Open surgery of Bouveret syndrome has high morbidity and mortality. When laparoscopic equipment and expertise are available, laparoscopic enterolithotomy should be considered the preferred approach and has been reported as effective and safe in managing this condition in the failure or unavailability of endoscopic therapies 42. However, higher rates of conversion are seen in these difficult cases 43. As with an open approach, stones can be removed by a laparoscope through duodenotomy, pylorotomy, or gastrotomy. After removing impacted gallstones, the small intestine needs to be examined to ensure there are no retained stones.

Cholecystectomy and fistula repair in one or a multi-step approach to treat Bouveret syndrome is debatable. Most patients are poor surgical candidates as they are older and have multiple comorbidities. Cholecystectomy with fistula repair is generally not recommended as the benefits of cholecystectomy in these patients generally outweigh the risks of further operations or complications from gallstones. However, there is always a risk for recurrent gallstone ileus and gallstone pancreatitis if the fistula is not repaired 44. It is recommended to perform cholecystectomy in younger patients as there may be an increased risk of gallbladder cancer with cholecystoenteric fistula. Also, cholecystectomy is recommended if malignancy cannot be excluded with diagnostic imaging before surgery 45. Cholecystectomy warrants consideration in other special conditions, including the previous history of gallstone ileus, common bile duct stone, and gallstone pancreatitis 46.

Bouveret syndrome prognosis

Bouveret syndrome generally carries a good prognosis provided timely diagnosis and management.
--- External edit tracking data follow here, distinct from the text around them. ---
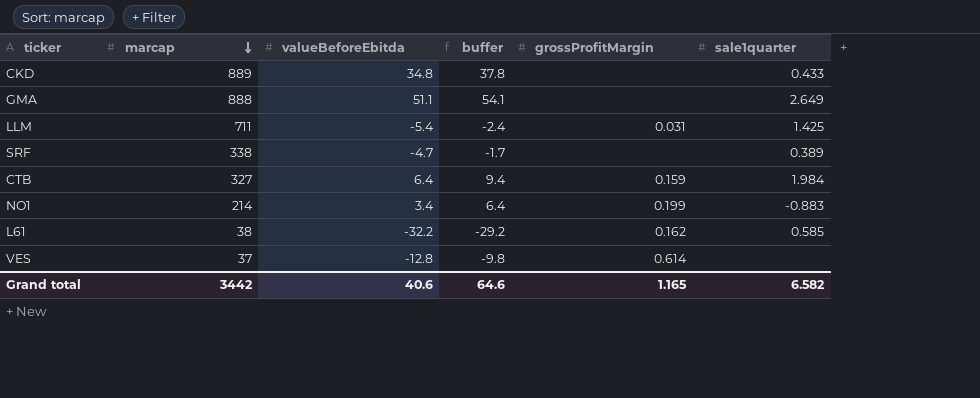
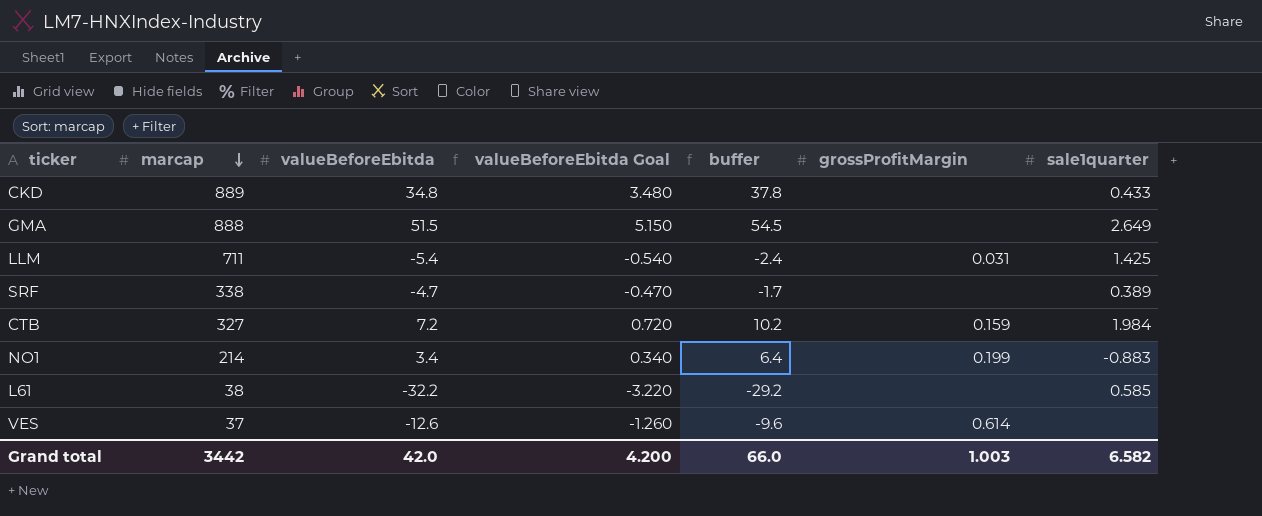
column valueBeforeEbitda Goal | formula: none -> [valueBeforeEbitda] * 0.1
GMA | valueBeforeEbitda: 51.1 -> 51.5
GMA | buffer: 54.1 -> 54.5
CTB | valueBeforeEbitda: 6.4 -> 7.2
CTB | buffer: 9.4 -> 10.2
L61 | grossProfitMargin: 0.162 -> none
VES | valueBeforeEbitda: -12.8 -> -12.6
VES | buffer: -9.8 -> -9.6
Grand total | valueBeforeEbitda: 40.6 -> 42.0
Grand total | buffer: 64.6 -> 66.0
Grand total | grossProfitMargin: 1.165 -> 1.003

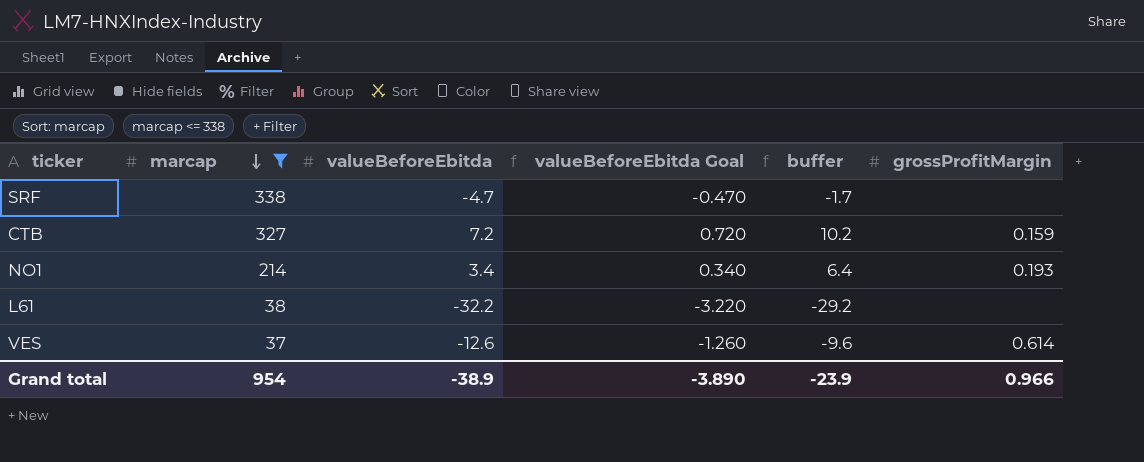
filter: none -> marcap <= 338
column sale1quarter | position: 7 -> none
NO1 | grossProfitMargin: 0.199 -> 0.193
Grand total | marcap: 3442 -> 954
Grand total | valueBeforeEbitda: 42.0 -> -38.9
Grand total | valueBeforeEbitda Goal: 4.200 -> -3.890
Grand total | buffer: 66.0 -> -23.9
Grand total | grossProfitMargin: 1.003 -> 0.966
Bouveret syndrome remains difficult to diagnose as the symptoms are nonspecific and the physical exam findings may be subtle. Bouveret syndrome should be considered in the differential diagnosis in elderly patients who have a history of chronic cholecystitis and presenting with repeated episodes of nausea and vomiting (present in 85% of patients), abdominal distension, and abdominal pain (present in 70% of patients). The patient may also exhibit epigastric and right hypochondrium pain and signs of dehydration and weight loss. Usually, the symptoms begin 5 to 7 days before patients seek medical consultation. Notably, the intensity of the pain often does not correlate with the underlying anatomic alteration.
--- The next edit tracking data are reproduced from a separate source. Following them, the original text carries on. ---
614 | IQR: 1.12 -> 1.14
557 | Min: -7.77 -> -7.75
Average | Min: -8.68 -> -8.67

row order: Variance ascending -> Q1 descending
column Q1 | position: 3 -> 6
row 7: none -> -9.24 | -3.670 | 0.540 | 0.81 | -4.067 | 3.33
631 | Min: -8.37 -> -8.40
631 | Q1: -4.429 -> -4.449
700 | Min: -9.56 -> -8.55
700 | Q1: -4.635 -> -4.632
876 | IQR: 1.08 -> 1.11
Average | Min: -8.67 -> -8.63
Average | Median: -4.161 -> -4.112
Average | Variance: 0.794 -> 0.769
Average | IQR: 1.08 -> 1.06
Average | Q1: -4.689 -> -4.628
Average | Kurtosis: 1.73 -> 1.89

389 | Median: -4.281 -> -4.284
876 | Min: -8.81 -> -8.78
The key to diagnosing patients with Bouveret syndrome is maintaining a high level of suspicion in patients with a history of cholelithiasis and symptoms of gastric outlet obstruction. The typical patient is an older woman with multiple comorbidities, including a history of cholelithiasis, presenting with symptoms of bowel obstruction and/or gastric outlet obstruction. The largest review of 128 cases of Bouveret syndrome found that over 85% of patients diagnosed presented with nausea and vomiting 14. Abdominal pain was also seen in ~70% of patients. Although less common, patients may also present with symptoms suggesting a gastrointestinal bleed, including hematemesis (15% of patients) and/or melena (6% of patients) 15.
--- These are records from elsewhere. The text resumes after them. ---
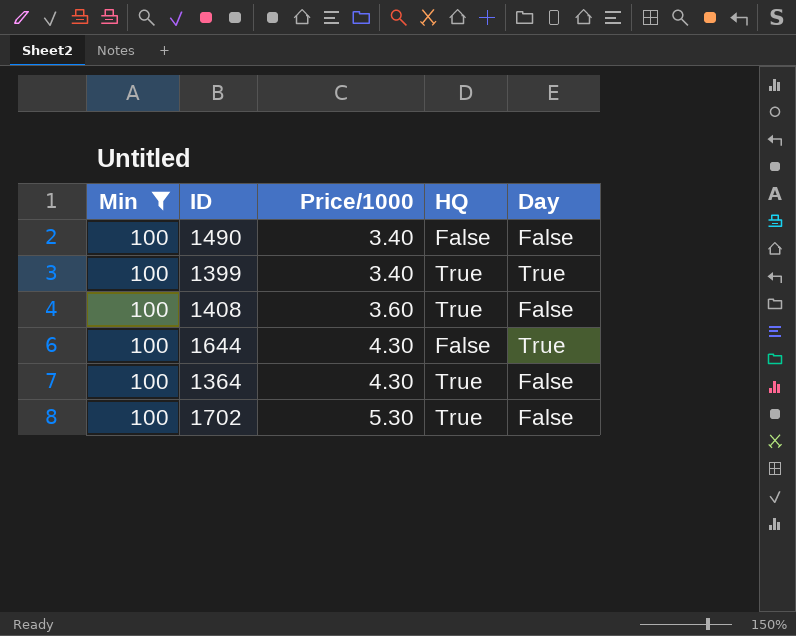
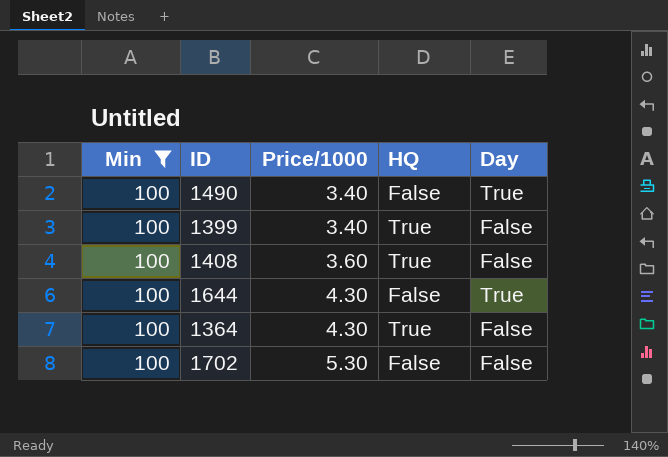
1490 | Day: False -> True
1399 | Day: True -> False
1702 | HQ: True -> False

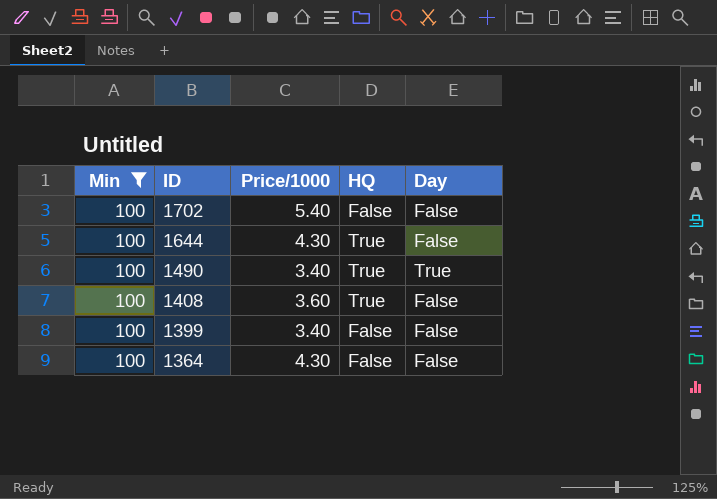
row order: Price/1000 ascending -> ID descending
1702 | Price/1000: 5.30 -> 5.40
1644 | HQ: False -> True
1644 | Day: True -> False
1490 | HQ: False -> True
1399 | HQ: True -> False
1364 | HQ: True -> False

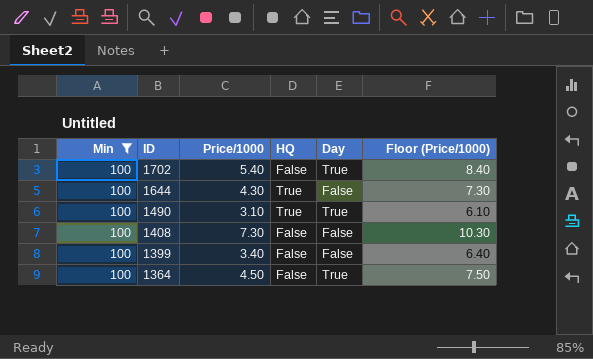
column Floor (Price/1000) | formula: none -> [Price/1000] + 3
1702 | Day: False -> True
1490 | Price/1000: 3.40 -> 3.10
1408 | Price/1000: 3.60 -> 7.30
1408 | HQ: True -> False
1364 | Price/1000: 4.30 -> 4.50
1364 | Day: False -> True

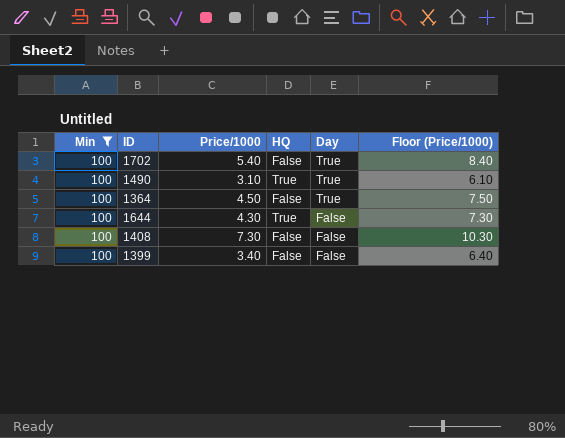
row order: ID descending -> Day descending

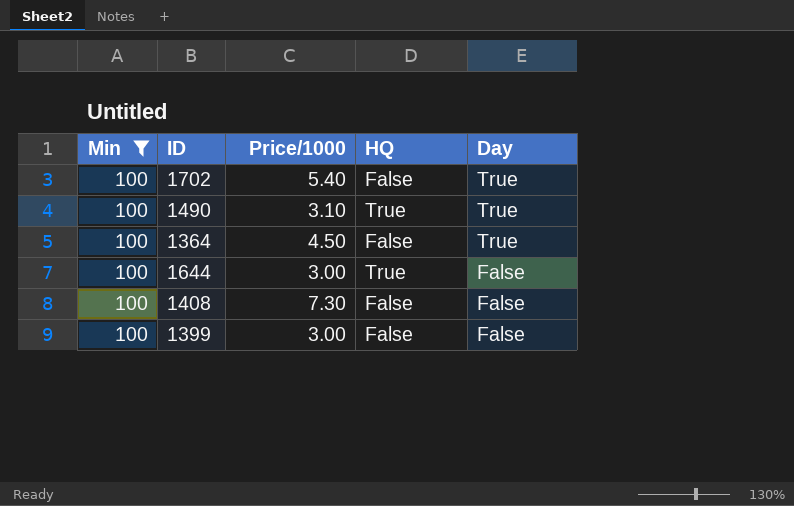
column Floor (Price/1000) | formula: [Price/1000] + 3 -> none
1644 | Price/1000: 4.30 -> 3.00
1399 | Price/1000: 3.40 -> 3.00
Most patients presenting for a suspected gastrointestinal tract obstruction are screened with an abdominal X-ray. Findings suggestive of Bouveret syndrome include Rigler’s triad: a dilated stomach, pneumobilia, and a radio-opaque shadow suggesting anenteric gallstone. In patients presenting with pain in the right upper quadrant, an ultrasound may be performed. The study may demonstrate cholelithiasis with or without signs of cholecystitis, including gallbladder wall thickening or pericholecystic fluid. Upper gastrointestinal series with oral contrast may give more insight to an obstructing mass by showing a filling defect, gallstone, dilation of the stomach or duodenum, pneumobilia, and/or outlet obstruction. In rare cases, there may be contrast extravasation into the gallbladder indicating a patent cholecystoduodenal or cholecystogastric fistula 14.